Before-and-after change records

________________________

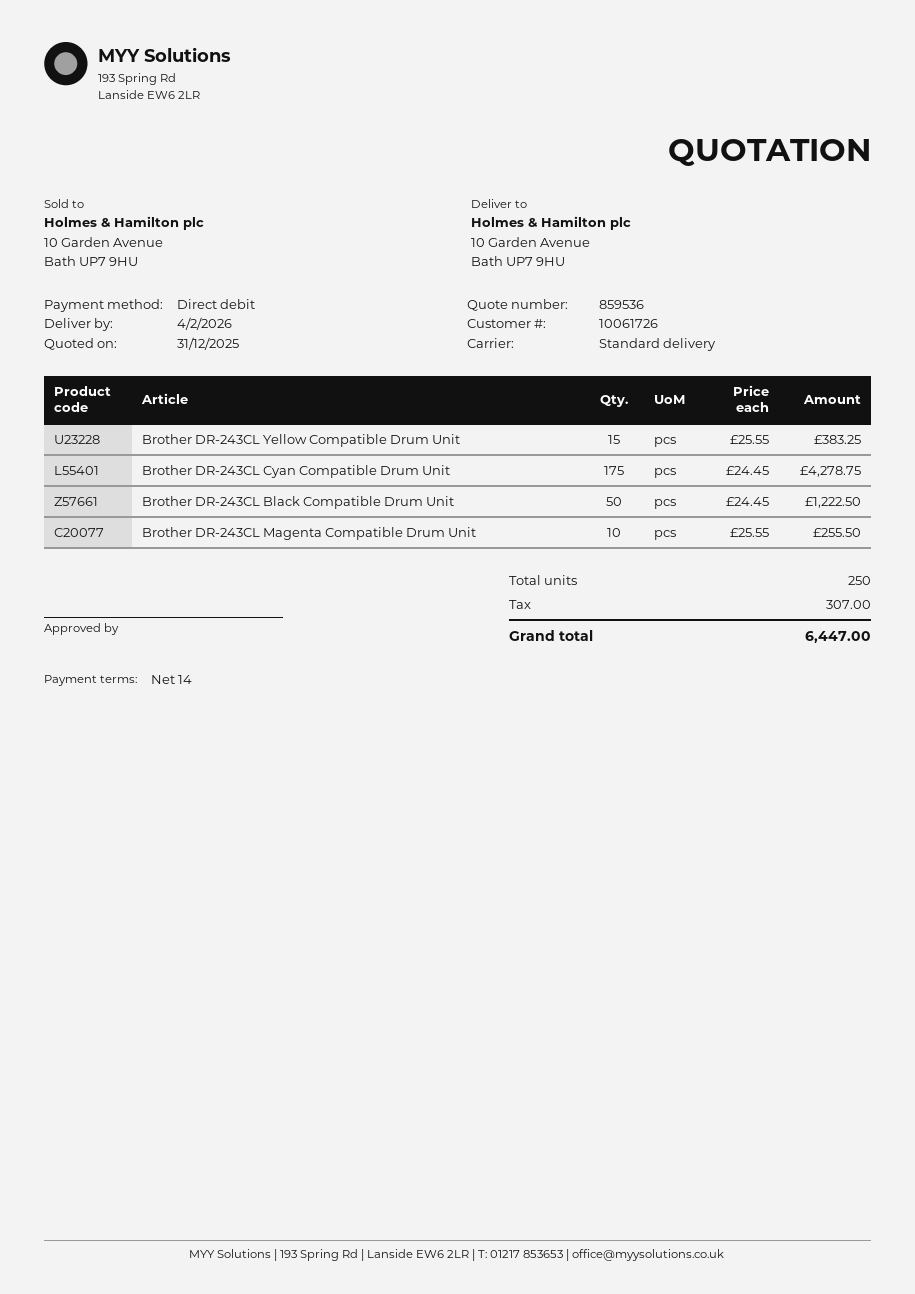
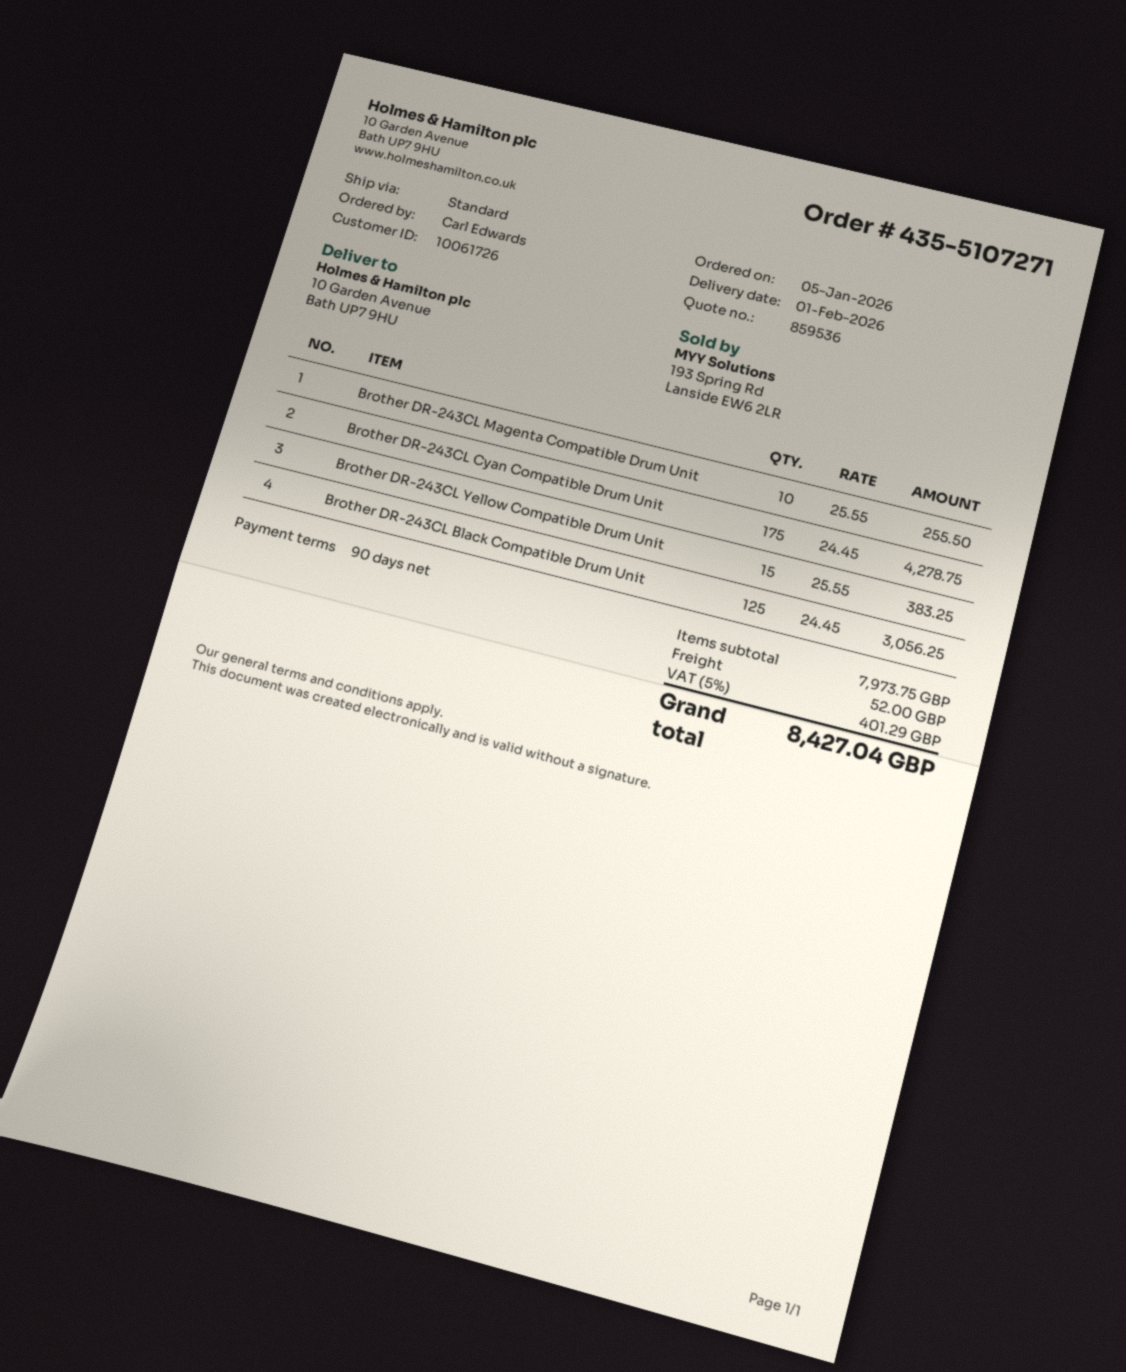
delivery date: 2026-02-04 -> 2026-02-01
payment terms: 14 days -> 90 days
Brother DR-243CL Black Compatible Drum Unit: 50 x 24.45 = 1222.50 -> 125 x 24.45 = 3056.25
shipping: none -> 52.00
tax: 307.00 -> 401.29
total: 6447.00 -> 8427.04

________________________

Task instructions: Where a picture appears, skip it and copy the rest of the data word for word.

Answer space:
delivery date: 2026-02-04 -> 2026-02-01
payment terms: 14 days -> 90 days
Brother DR-243CL Black Compatible Drum Unit: 50 x 24.45 = 1222.50 -> 125 x 24.45 = 3056.25
shipping: none -> 52.00
tax: 307.00 -> 401.29
total: 6447.00 -> 8427.04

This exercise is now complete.